Silvana Yaroschuk decided to let her guard down in a much smaller way: After months of family-only rules, she’s allowing her sons to see their friends again. For the first play date, 9-year-old Lucas put his shoes on early and counted down the minutes. Then he and his friends spent hours splashing in a creek by their house in Arlington, casting fishing rods and playing games in the water.

“After all this time, it was such a relief to see my kids so happy and excited,” Yaroschuk said. “I feel like it is safe enough to see people outside at this point.”

She would occasionally shout when she saw her sons put their hands in their mouths or touch their faces, “but of course it is hard when they are horsing around,” she explained.

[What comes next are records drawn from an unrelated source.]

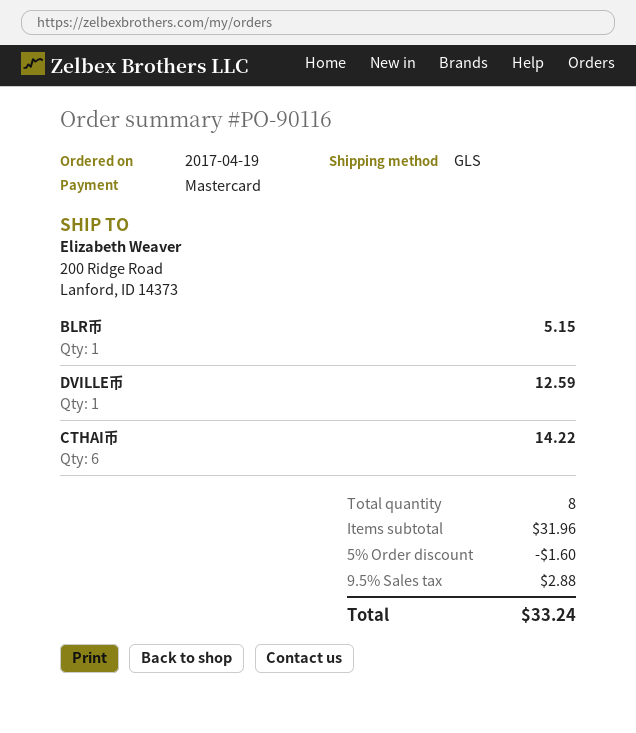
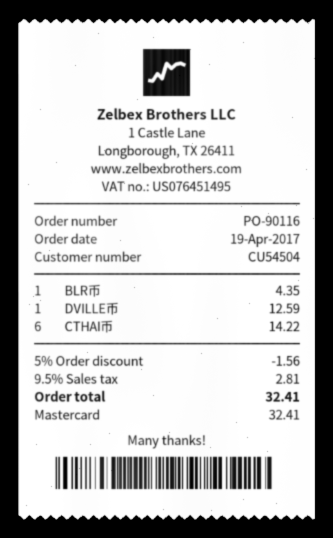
BLR币: 1 for 5.15 -> 1 for 4.35
discount: 5% = 1.60 -> 5% = 1.56
tax: 9.5% = 2.88 -> 9.5% = 2.81
total: 33.24 -> 32.41

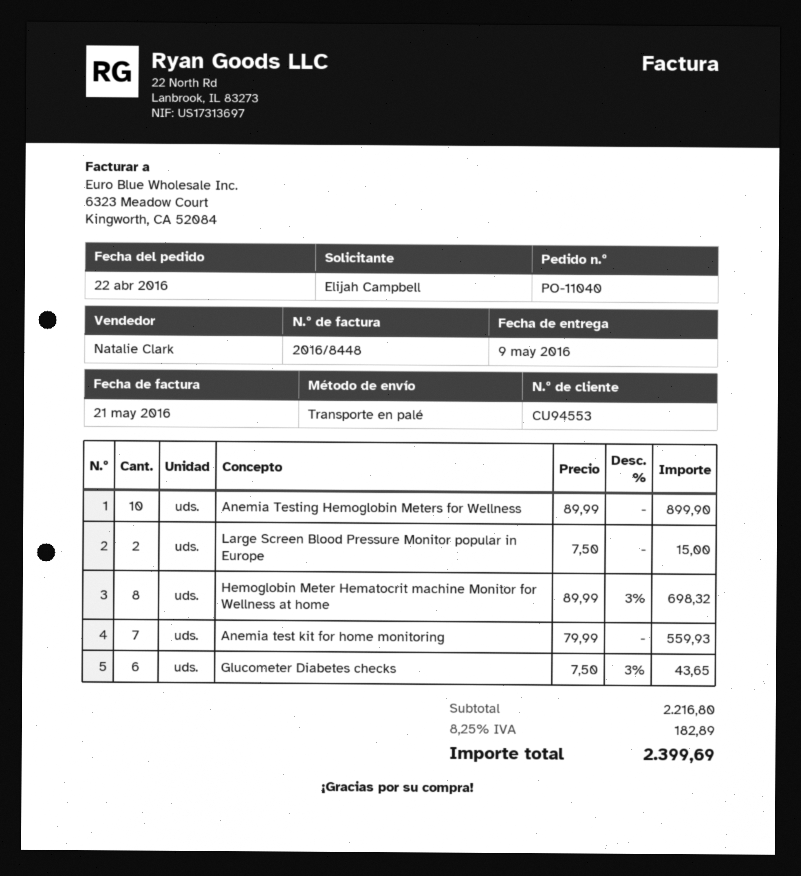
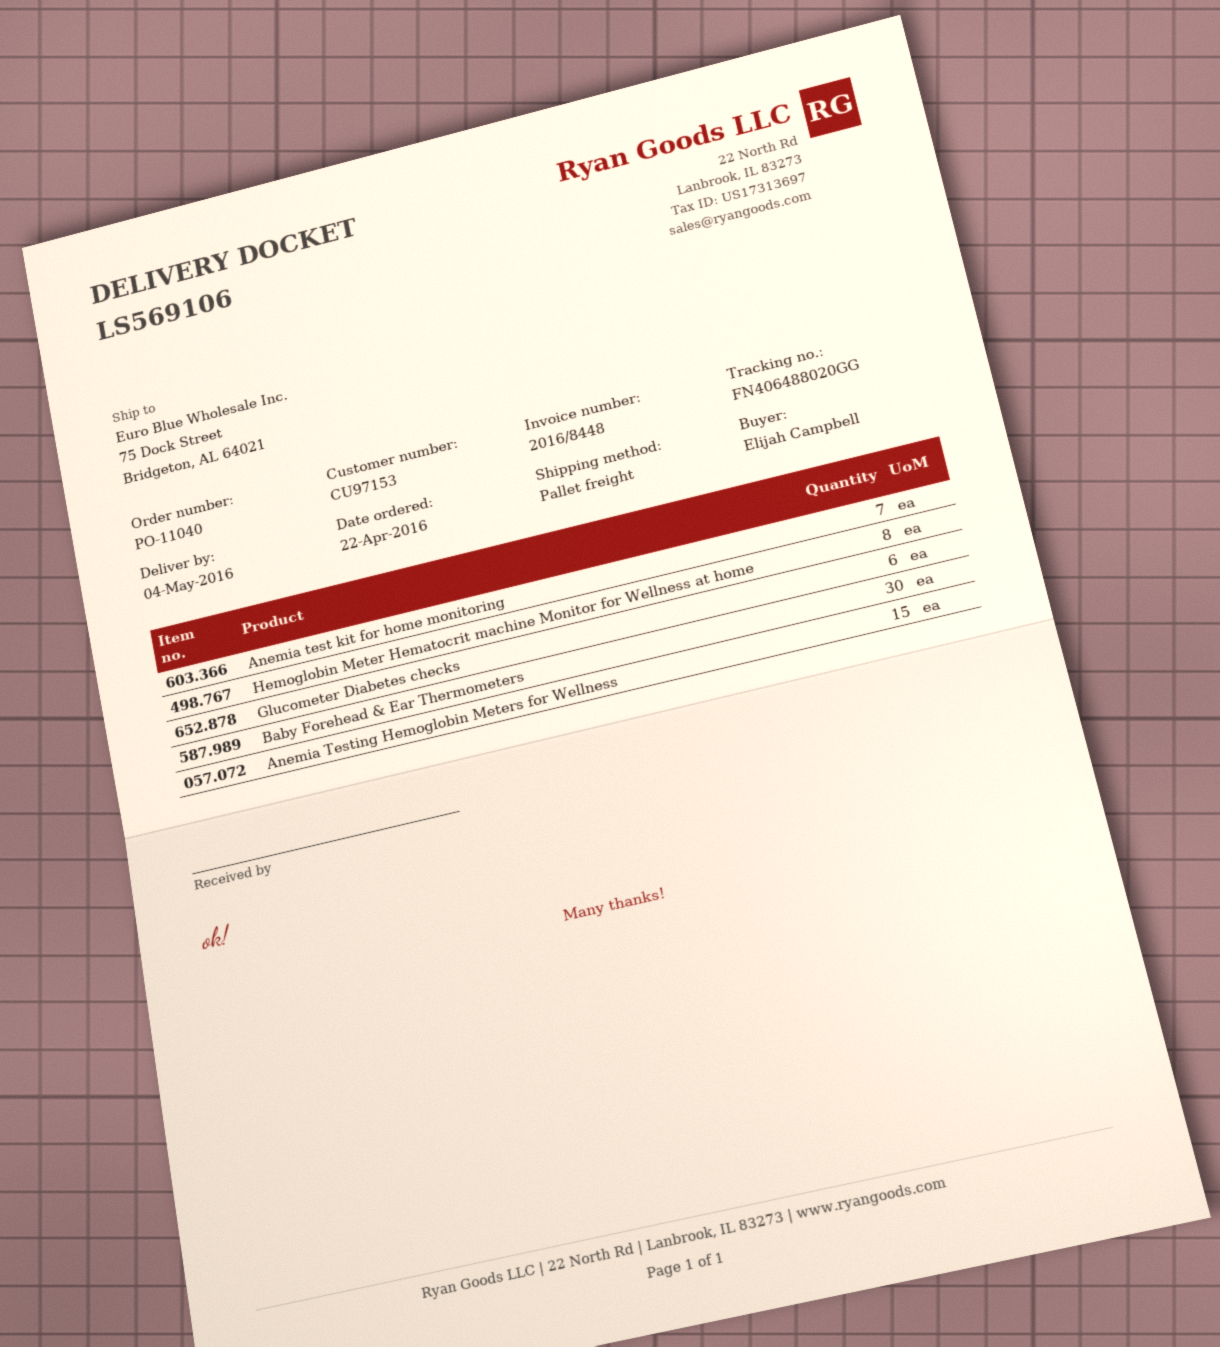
delivery date: 2016-05-09 -> 2016-05-04
customer number: CU94553 -> CU97153
Anemia Testing Hemoglobin Meters for Wellness: 10 -> 15
Large Screen Blood Pressure Monitor popular in Europe: 2 -> none
Baby Forehead & Ear Thermometers: none -> 30

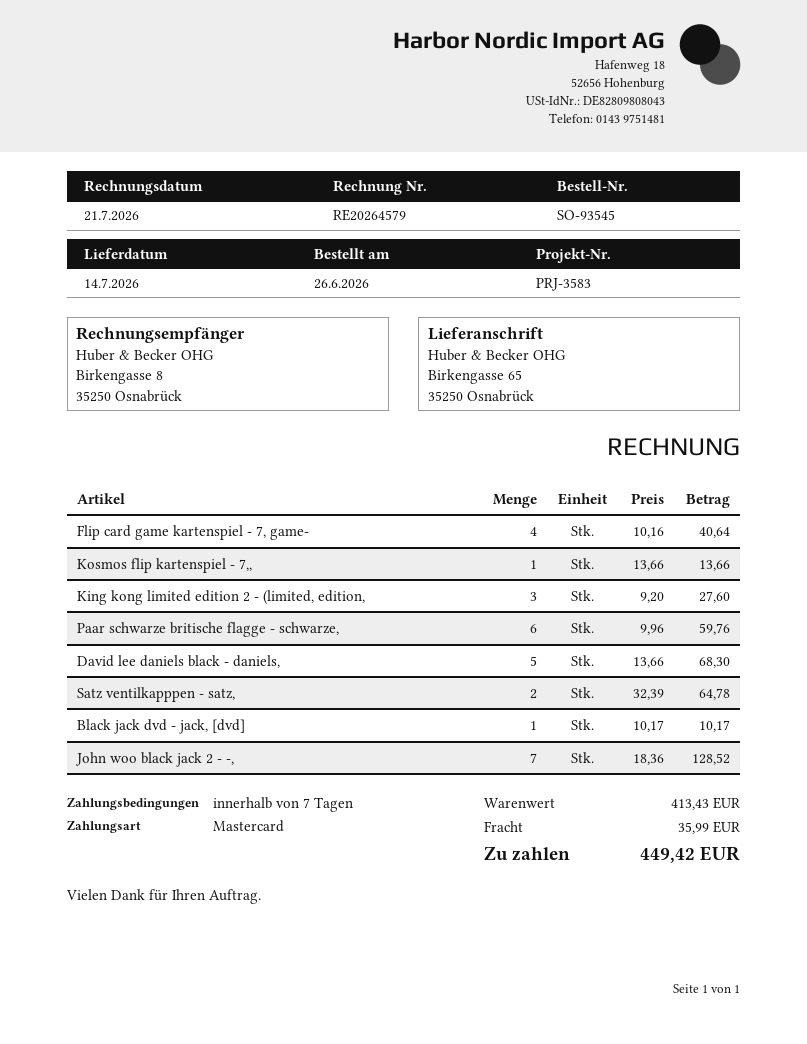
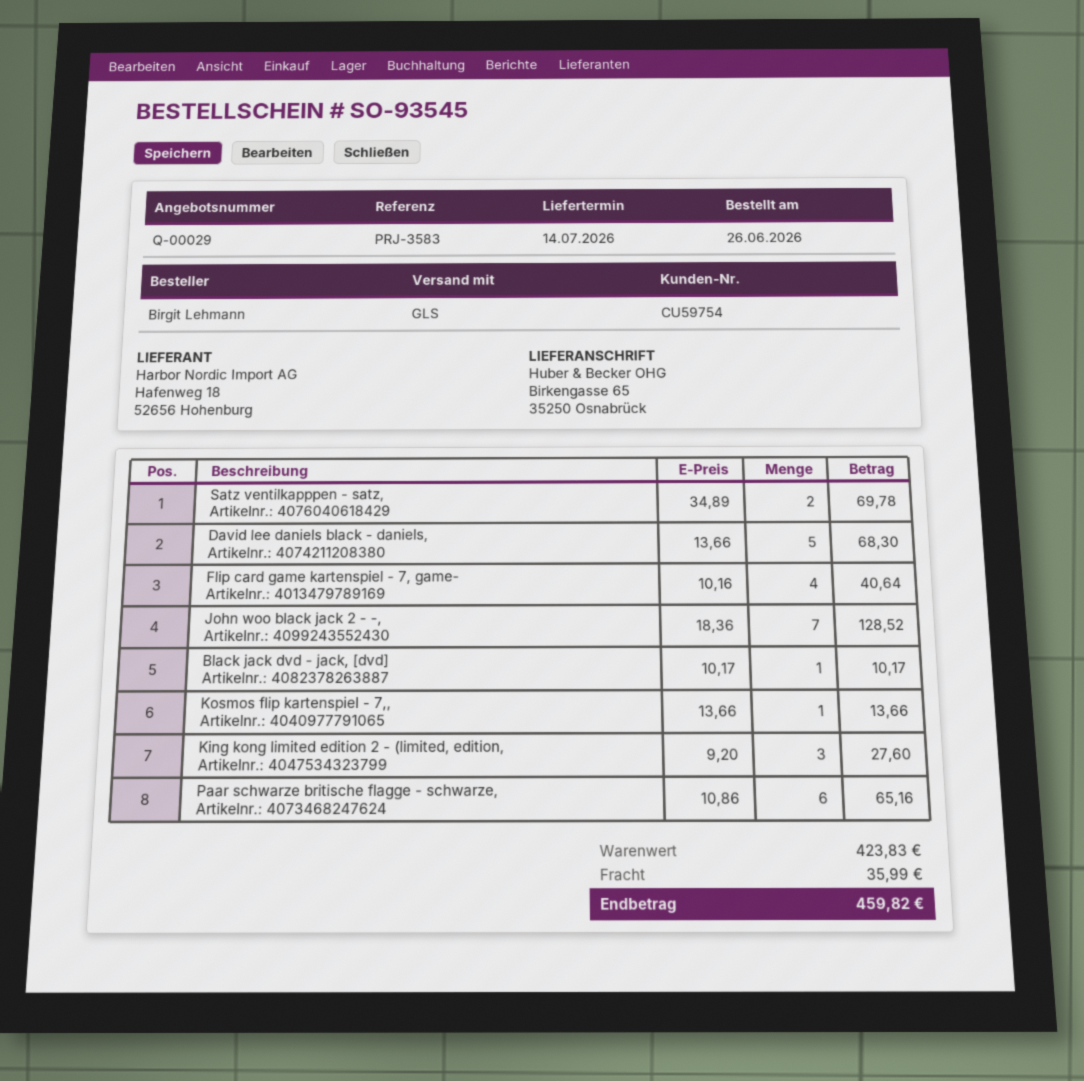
Paar schwarze britische flagge - schwarze,: 6 x 9.96 = 59.76 -> 6 x 10.86 = 65.16
Satz ventilkapppen - satz,: 2 x 32.39 = 64.78 -> 2 x 34.89 = 69.78
subtotal: 413.43 -> 423.83
total: 449.42 -> 459.82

Not everyone has reached a breaking point. Zuleema Isaac, a 28-year-old in Prince George’s County, watched her grandfather battle the novel coronavirus from his bedroom two months ago. During his illness, she swore to stay vigilant about social distancing for as long as she could manage. While her grandfather has since recovered, Isaac remains hunkered down in her apartment with her boyfriend.

“It is hard for me to watch more and more people not taking it seriously,” said Isaac, who owns a hair salon that was shuttered by the pandemic. “Even though you may not have it, you make other people worried when you aren’t wearing masks, especially for those of us who have been directly impacted.”

She said that she would need to see everyone in her neighborhood wearing masks and staying six feet apart before she’d feel comfortable socializing or returning to work.

Some places are doing their part to push people inside. Maryland’s National Harbor, which would normally be full of shoppers and strollers on Memorial Day weekend, kept its public parking lots closed. An electronic sign in the middle of the commercial district warned sternly: “STAY AT HOME ORDER IN EFFECT.”

Peter Heimberg, a 54-year-old physicist, is losing patience with all of the well-meaning advice. He tried to soothe himself Saturday morning by paddling a kayak out on the Potomac.

“I’ve gotten way too good at making cocktails and bread, and it’s starting to show,” Heimberg said. “I have every privilege and access to personal space. But it’s still like being in a fancy jail.”

Still, he said, the scientist in him believes in data, and what the region’s coronavirus data show. Desirable as it is to return to normal life, he knows it makes sense to proceed more slowly.

“I think,” he said, “I err on the side of saving 100,000 people.”